Un paradoxe pour certains artistes étiquetés comme indépendants et qui n'hésitent pas à vendre leur morceaux à des marchés plus mainstream.

«Un paradoxe certes, mais en apparence, souligne Christophe Magis. Il y a un changement de discours depuis le début des années 2000 par rapport à la synchronisation musciale. Pour certains artistes, c'est même devenu un moyen d'être rebelle, d'éviter de créer uniquement des sons qui passeront par le système très fermé des grilles de radios.»

Une problématique que connait bien Laurent Cléry, manageur-editeur à la tête de Les airs à vif. Si une synchronisation publicitaire se négocie entre «5.000 à 60.000 euros –voire plus selon les contrats» et que la radio constitue «le nerf de la guerre», les émissions de télévisions permettent aux artistes de faire parler d'eux tout en faisant valoir leurs Droits d'Exécution Publique (DEP) gérés par la SACEM (voir infographie ci-dessous).


Ces DEP, dans le cadre de la télévision, ne rapportent pas des sommes considérables aux artistes. Laurent Cléry explique ainsi que 30 secondes de diffusion sur une chaîne nationale en prime time (20 heures-22h30) génère au grand maximum une centaine d'euros au total. Si la Sacem en prélève 9%, c'est au final une soixantaine d'euros qui reviennent au compositeur, à l'auteur et à l'éditeur.

On est bien loin des milliers d'euros représentés par un contrat de synchronisation publicitaire, mais «dans le cadre d'une promotion d'album, en deça de l'argent généré par la diffusion, c'est un excellent moyen de faire connaître les artistes», conclut Laurent Cléry.

Créer de l'engouement

Les producteurs ou conseillers musicaux ont, pour leur part, tout intérêt à mettre en avant des titres indépendants en alternance avec des morceaux plus connus.

«Utiliser des morceaux indés donne du cachet aux émissions, explique Christophe Magis. Pour être précis, cela permet de créer un intérêt et un engouement autour de la playlist d'une émission ou la musique d'une pub. Les gens se retrouvent autour de communautés et s'interrogent sur les musiques diffusées. Ces sites spécialisés sont parfois même créés par les marques elles-mêmes.»

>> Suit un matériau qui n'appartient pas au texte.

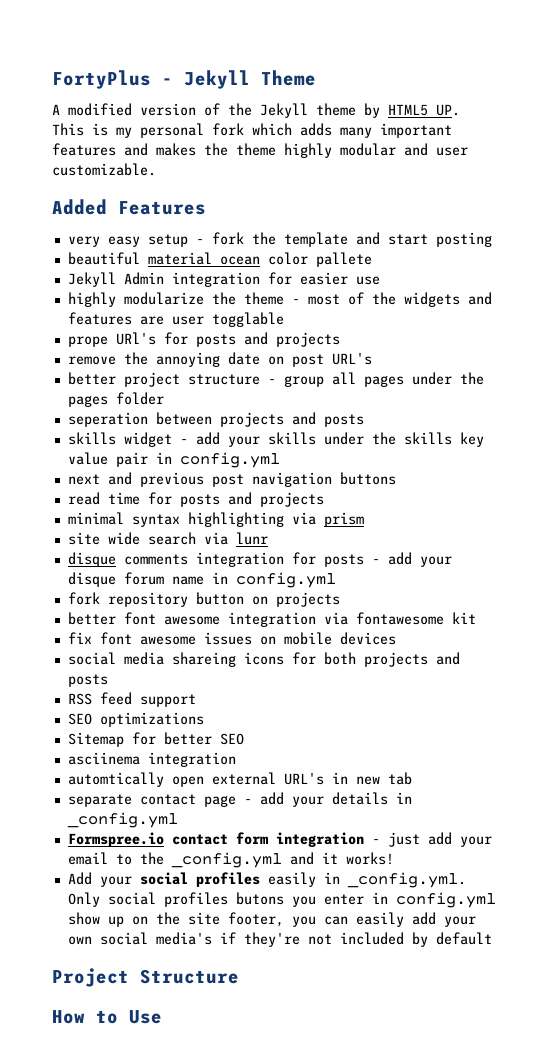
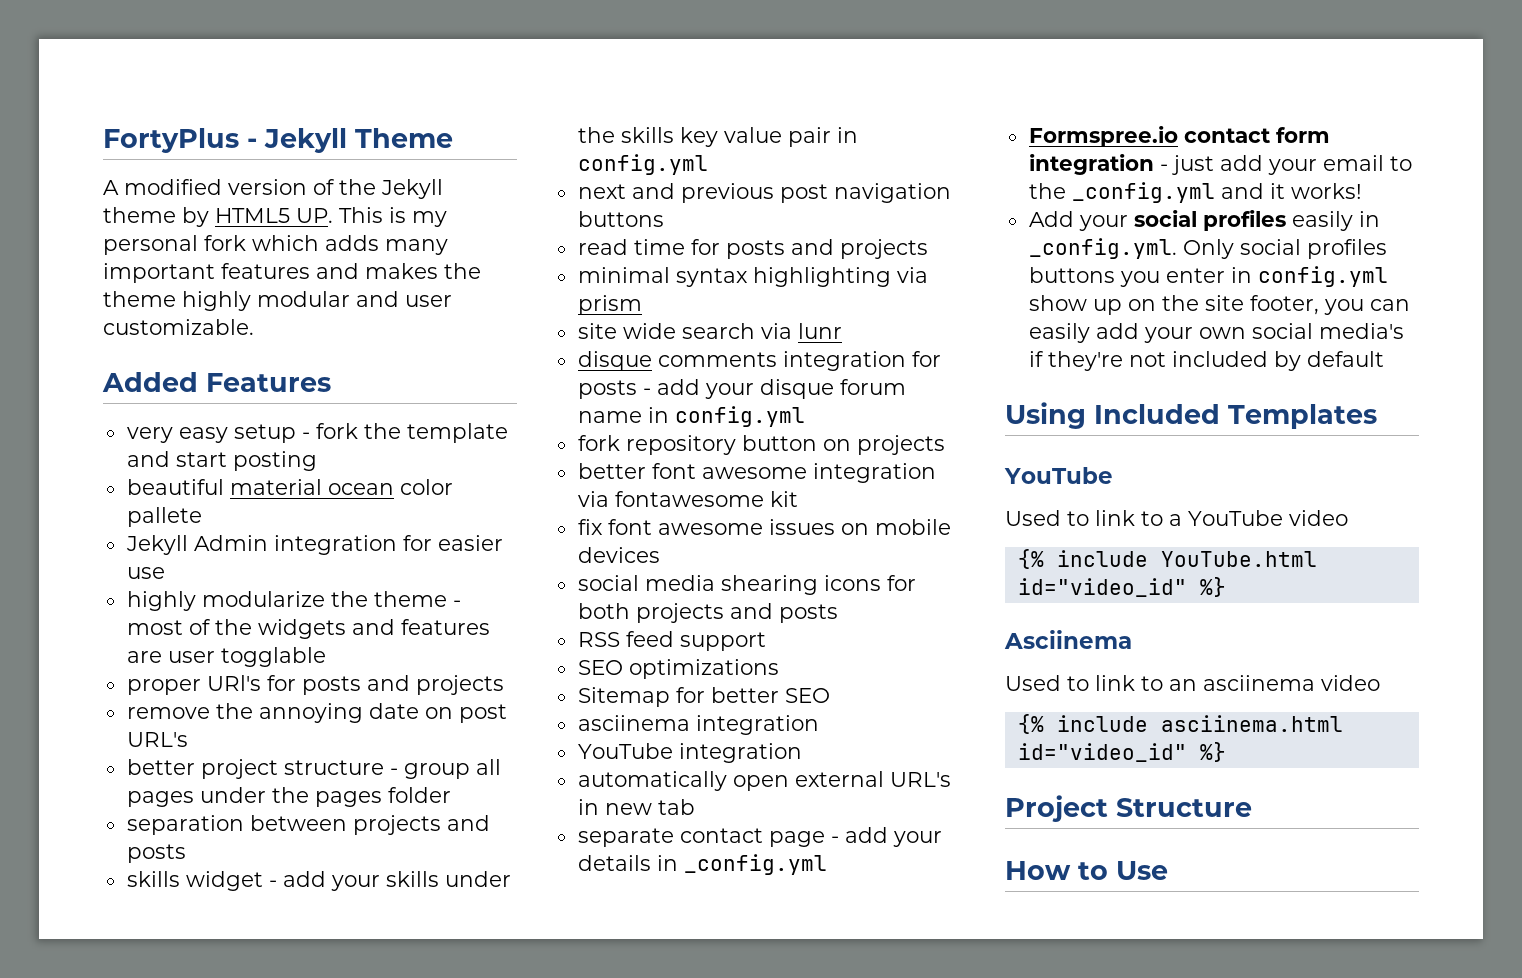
[67,336,108,347] prope -> [126,679,201,695] proper
[67,412,148,427] seperation -> [126,815,244,835] separation
[171,652,236,667] shareing -> [720,575,818,595] shearing
[67,772,164,787] automtically -> [577,743,802,763] [577,771,727,791] YouTube integration // automatically
[235,892,284,905] butons -> [1028,267,1115,283] buttons
(492, 938) none -> [1005,402,1377,429] [1004,467,1113,484] [1005,510,1348,526] [1017,549,1317,569] [1017,577,1226,597] [1004,630,1132,649] [1005,675,1380,691] [1017,714,1343,734] [1017,742,1226,762] // Using Included Templates // YouTube // Used to link to a YouTube video // {% include YouTube.html id="video_id" %} // Asciinema // Used to link to an asciinema video // {% include asciinema.html id="video_id" %}

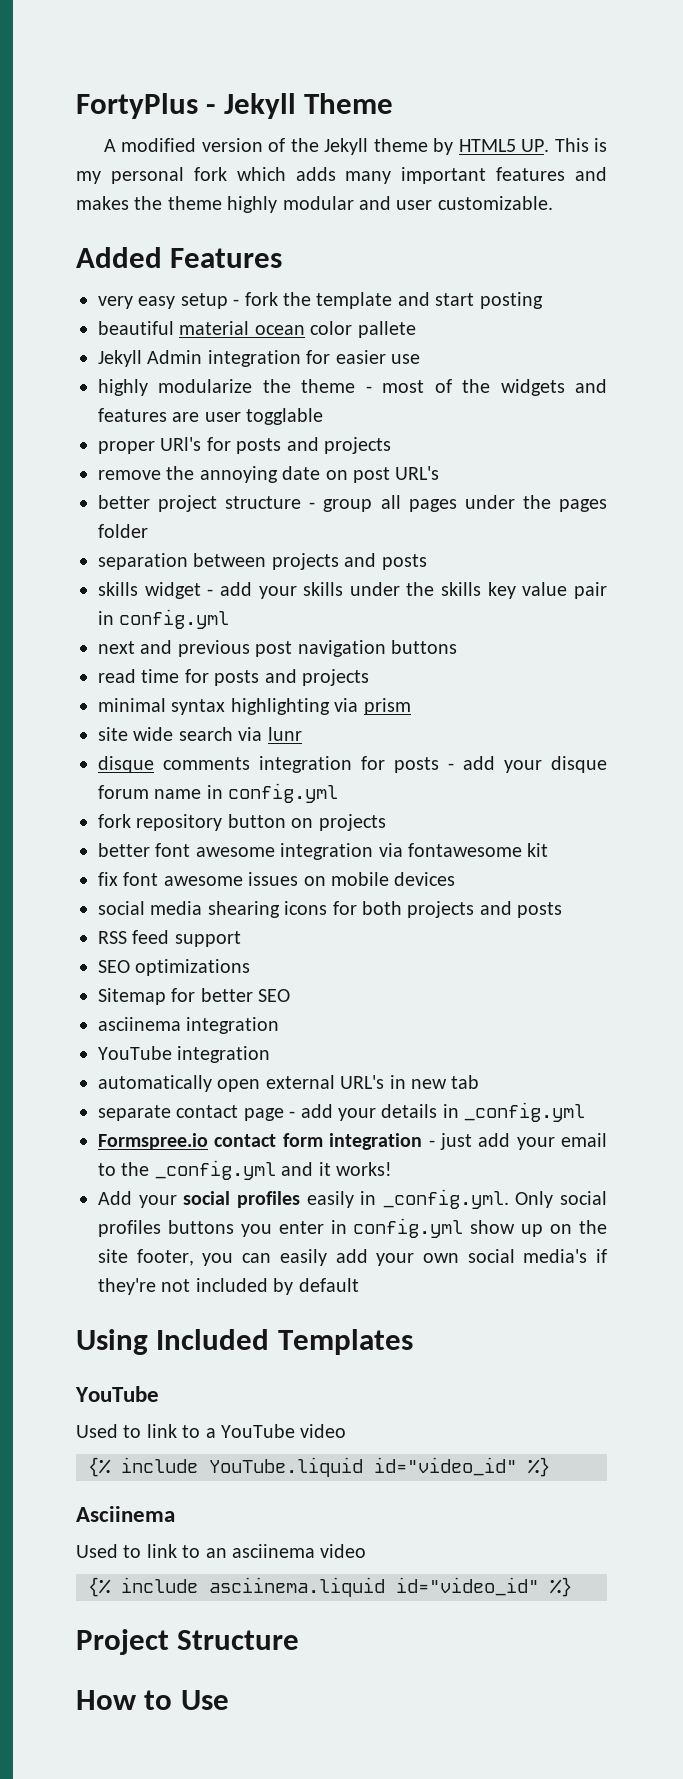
[1160,551,1317,567] YouTube.html -> [209,1457,363,1477] YouTube.liquid
[1160,715,1343,732] asciinema.html -> [209,1577,385,1597] asciinema.liquid

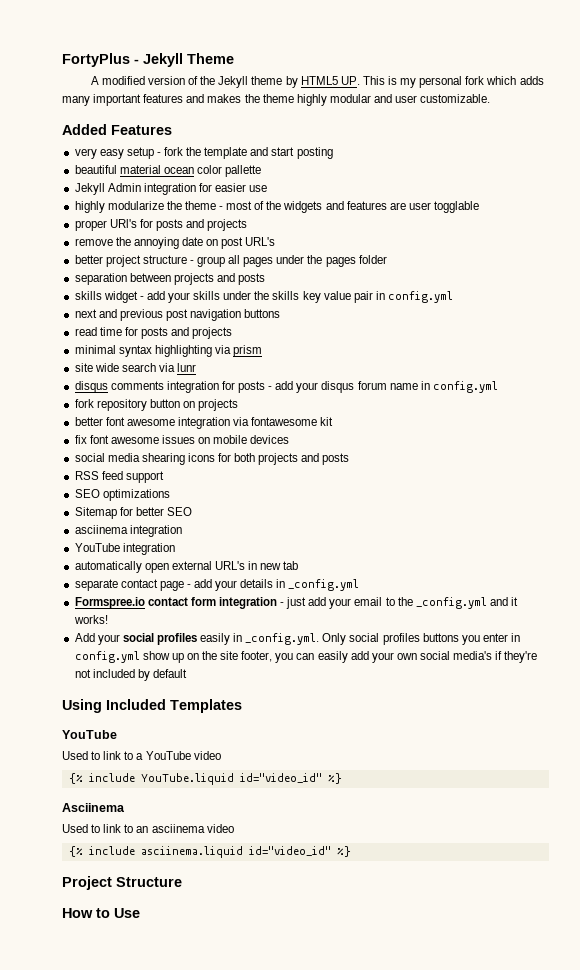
[357,321,416,338] pallete -> [225,165,262,177] pallette
[98,756,154,773] disque -> [74,381,108,393] disqus
[551,756,607,773] disque -> [321,381,355,393] disqus

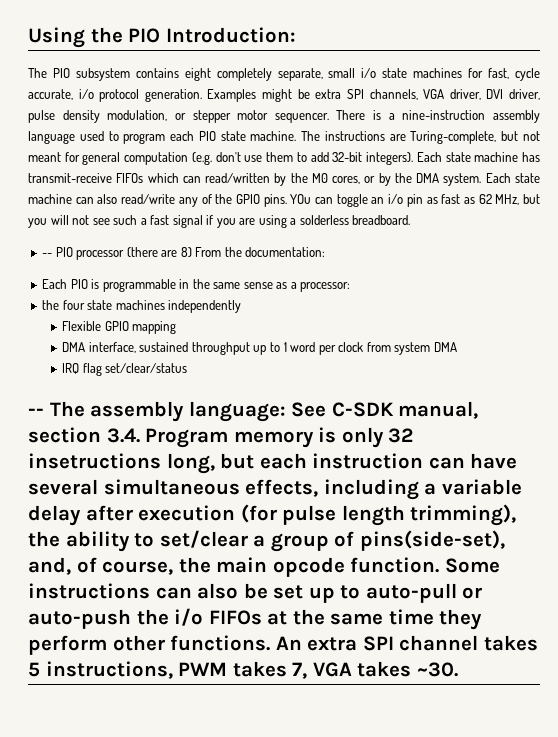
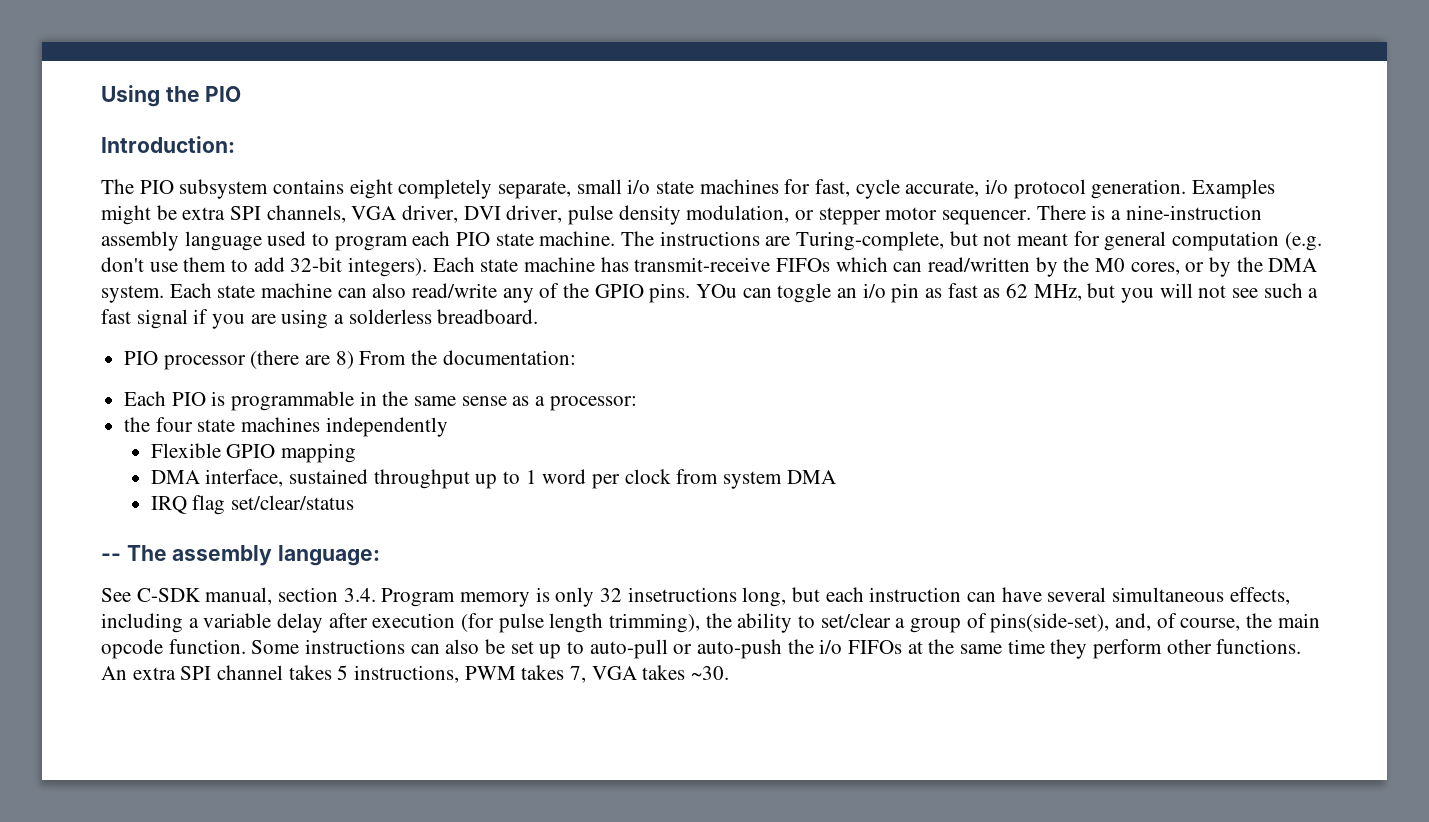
(161, 35) none -> (242, 94) //
[42,253,53,257] -- -> (539, 316) none
(286, 411) none -> (381, 555) //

Sur les forums, on s'enquiert de la playlist de l'Amour est dans le pré.

Source: http://www.commentcamarche.net/forum/

Dans «L'Amour est dans le pré», les internautes s'interrogent régulièrement sur les réseaux sociaux ou sur des forums sur les musiques entendues au cours de l'émission. Une émulation qui réjouit Virginie Matéo:

«Je suis ravie si les gens sont sensibles à nos propositions musicales. Si nous faisons réagir sur les forum autour de l'émission, évidemment que ça nous plaît!»